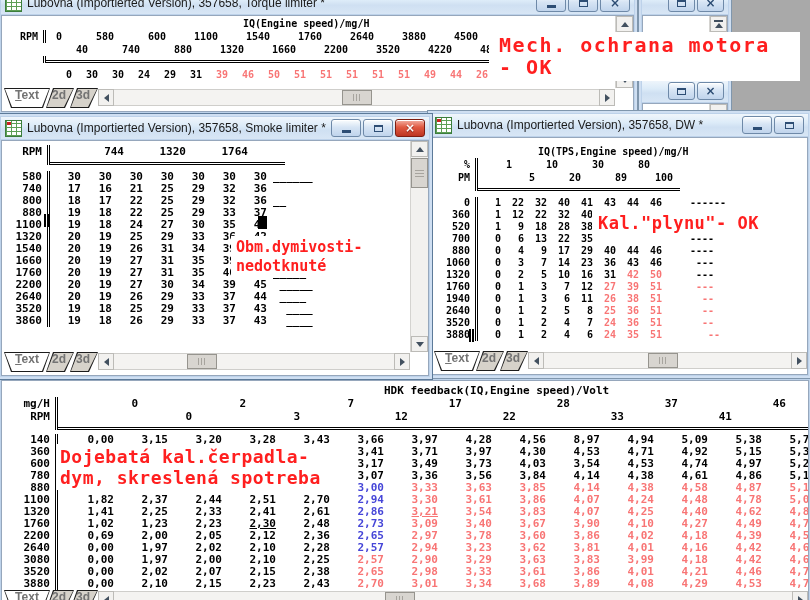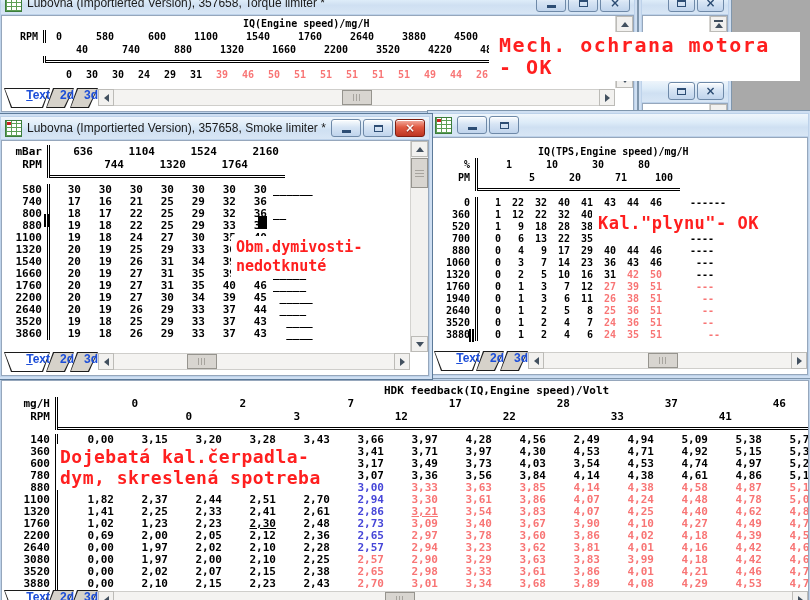--- a/index.html
+++ b/index.html
@@ -48,8 +48,8 @@
   .tbg{position:absolute;inset:0;background:#1c1c1c;}
   .tbg2{position:absolute;inset:1px;background:#d6d2ca;}
   .tab.active .tbg2{background:#fff;}
-  .tab .ttx{position:relative;z-index:1;text-align:right;line-height:19px;
-    font:bold 12px "Liberation Sans",sans-serif;color:#1d4ed8;}
+  .tab .ttx{position:relative;z-index:1;text-align:center;line-height:19px;
+    font:bold 12px "Liberation Sans",sans-serif;color:#737373;}
   .tab .tbg,.tab .tbg2{clip-path:polygon(0 0,100% 0,calc(100% - 7px) 100%,7px 100%);}
   .tab.slant .tbg,.tab.slant .tbg2{clip-path:polygon(9px 0,100% 0,calc(100% - 9px) 100%,2px 100%);}
   .hscroll{flex:1;height:17px;display:flex;margin-top:1px;}

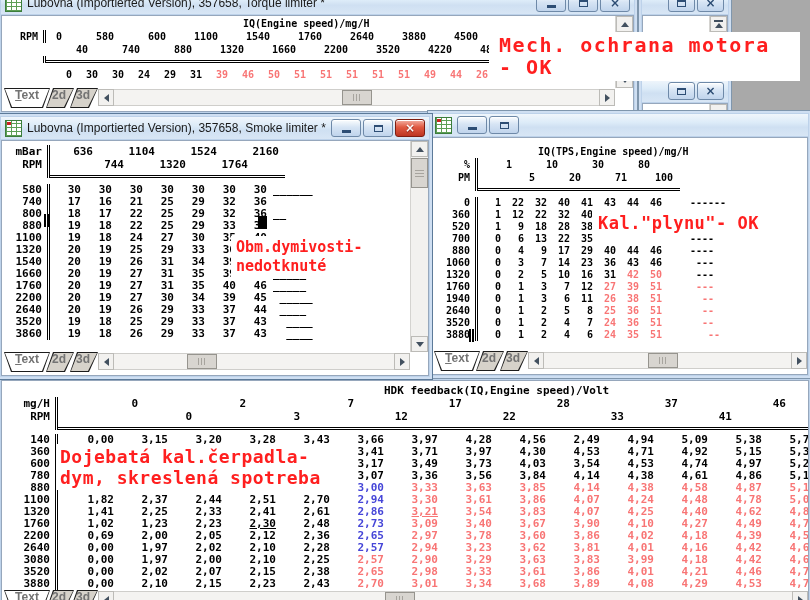--- a/index.html
+++ b/index.html
@@ -595,6 +595,7 @@
     <span class="wicon">
         <i></i>
       </span>
+    <span class="title">Lubovna (Importierted Version), 357658, DW *</span>
     <span class="btns">
       <span class="wbtn">
           <span class="g-min"></span>

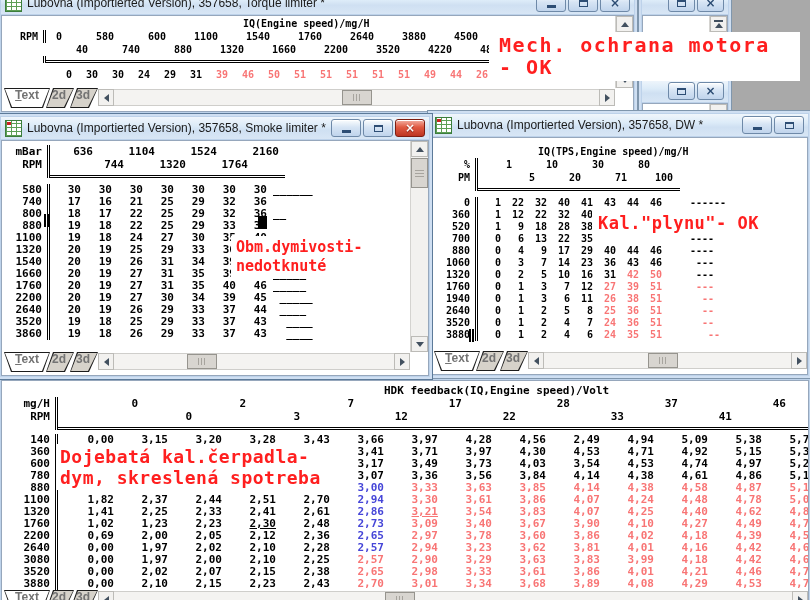--- a/index.html
+++ b/index.html
@@ -862,18 +862,6 @@
   <div class="wincontent">
     <div class="otable" id="tbl-smoke" style="font-size: 11px; padding-top: 4px;">
         <div class="trow" style="height: 13px; line-height: 13px;">
-          <span class="lbl" style="width: 39px;">mBar</span>
-          <span class="cells" style="left: 12px;">
-            <span class="cell" style="width: 31px;">636</span>
-            <span class="cell" style="width: 31px;"></span>
-            <span class="cell" style="width: 31px;">1104</span>
-            <span class="cell" style="width: 31px;"></span>
-            <span class="cell" style="width: 31px;">1524</span>
-            <span class="cell" style="width: 31px;"></span>
-            <span class="cell" style="width: 31px;">2160</span>
-          </span>
-        </div>
-        <div class="trow" style="height: 13px; line-height: 13px;">
           <span class="lbl" style="width: 39px;">RPM</span>
           <span class="cells" style="left: 12px;">
             <span class="cell" style="width: 31px;"></span>

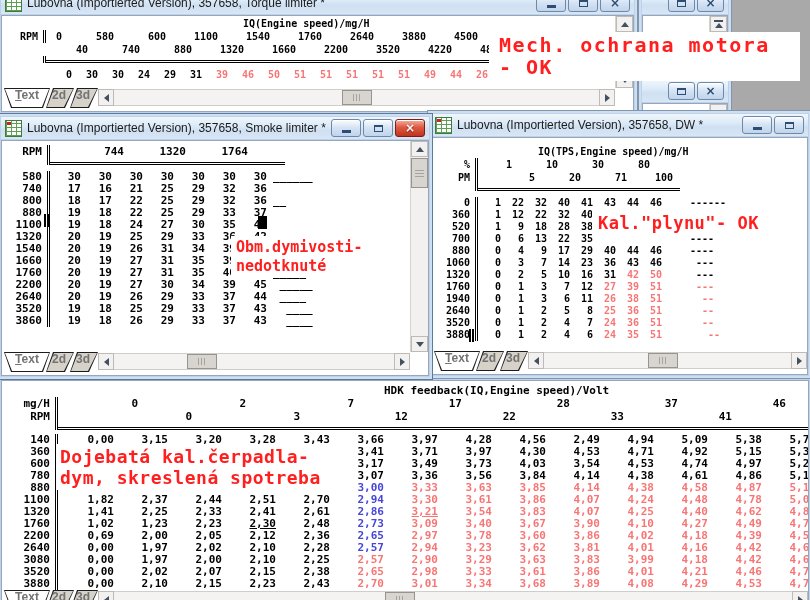--- a/index.html
+++ b/index.html
@@ -632,7 +632,7 @@
             <span class="cell" style="width: 23px;"></span>
             <span class="cell" style="width: 23px;">20</span>
             <span class="cell" style="width: 23px;"></span>
-            <span class="cell" style="width: 23px;">71</span>
+            <span class="cell" style="width: 23px;">89</span>
             <span class="cell" style="width: 23px;"></span>
             <span class="cell" style="width: 23px;">100</span>
           </span>

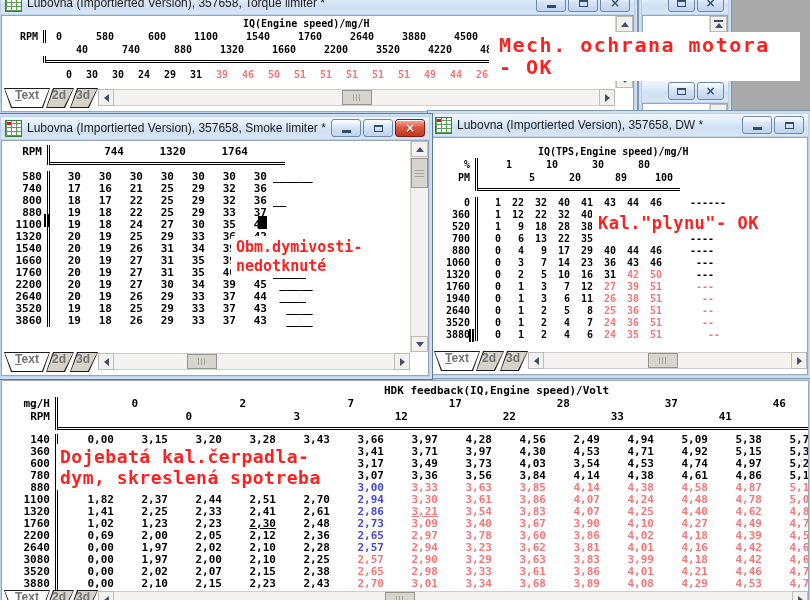--- a/index.html
+++ b/index.html
@@ -144,7 +144,7 @@
             <span class="cell" style="width: 54px;">3,97</span>
             <span class="cell" style="width: 54px;">4,28</span>
             <span class="cell" style="width: 54px;">4,56</span>
-            <span class="cell" style="width: 54px;">2,49</span>
+            <span class="cell" style="width: 54px;">8,97</span>
             <span class="cell" style="width: 54px;">4,94</span>
             <span class="cell" style="width: 54px;">5,09</span>
             <span class="cell" style="width: 54px;">5,38</span>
━━━━━━━━━━━━━━━━━━━━
What you should do
In your copy of the records above, include every line exactly but no pictures.

Response to the task
--- a/index.html
+++ b/index.html
@@ -48,8 +48,8 @@
   .tbg{position:absolute;inset:0;background:#1c1c1c;}
   .tbg2{position:absolute;inset:1px;background:#d6d2ca;}
   .tab.active .tbg2{background:#fff;}
-  .tab .ttx{position:relative;z-index:1;text-align:right;line-height:19px;
-    font:bold 12px "Liberation Sans",sans-serif;color:#1d4ed8;}
+  .tab .ttx{position:relative;z-index:1;text-align:center;line-height:19px;
+    font:bold 12px "Liberation Sans",sans-serif;color:#737373;}
   .tab .tbg,.tab .tbg2{clip-path:polygon(0 0,100% 0,calc(100% - 7px) 100%,7px 100%);}
   .tab.slant .tbg,.tab.slant .tbg2{clip-path:polygon(9px 0,100% 0,calc(100% - 9px) 100%,2px 100%);}
   .hscroll{flex:1;height:17px;display:flex;margin-top:1px;}

--- a/index.html
+++ b/index.html
@@ -595,6 +595,7 @@
     <span class="wicon">
         <i></i>
       </span>
+    <span class="title">Lubovna (Importierted Version), 357658, DW *</span>
     <span class="btns">
       <span class="wbtn">
           <span class="g-min"></span>

--- a/index.html
+++ b/index.html
@@ -862,18 +862,6 @@
   <div class="wincontent">
     <div class="otable" id="tbl-smoke" style="font-size: 11px; padding-top: 4px;">
         <div class="trow" style="height: 13px; line-height: 13px;">
-          <span class="lbl" style="width: 39px;">mBar</span>
-          <span class="cells" style="left: 12px;">
-            <span class="cell" style="width: 31px;">636</span>
-            <span class="cell" style="width: 31px;"></span>
-            <span class="cell" style="width: 31px;">1104</span>
-            <span class="cell" style="width: 31px;"></span>
-            <span class="cell" style="width: 31px;">1524</span>
-            <span class="cell" style="width: 31px;"></span>
-            <span class="cell" style="width: 31px;">2160</span>
-          </span>
-        </div>
-        <div class="trow" style="height: 13px; line-height: 13px;">
           <span class="lbl" style="width: 39px;">RPM</span>
           <span class="cells" style="left: 12px;">
             <span class="cell" style="width: 31px;"></span>

--- a/index.html
+++ b/index.html
@@ -632,7 +632,7 @@
             <span class="cell" style="width: 23px;"></span>
             <span class="cell" style="width: 23px;">20</span>
             <span class="cell" style="width: 23px;"></span>
-            <span class="cell" style="width: 23px;">71</span>
+            <span class="cell" style="width: 23px;">89</span>
             <span class="cell" style="width: 23px;"></span>
             <span class="cell" style="width: 23px;">100</span>
           </span>

--- a/index.html
+++ b/index.html
@@ -144,7 +144,7 @@
             <span class="cell" style="width: 54px;">3,97</span>
             <span class="cell" style="width: 54px;">4,28</span>
             <span class="cell" style="width: 54px;">4,56</span>
-            <span class="cell" style="width: 54px;">2,49</span>
+            <span class="cell" style="width: 54px;">8,97</span>
             <span class="cell" style="width: 54px;">4,94</span>
             <span class="cell" style="width: 54px;">5,09</span>
             <span class="cell" style="width: 54px;">5,38</span>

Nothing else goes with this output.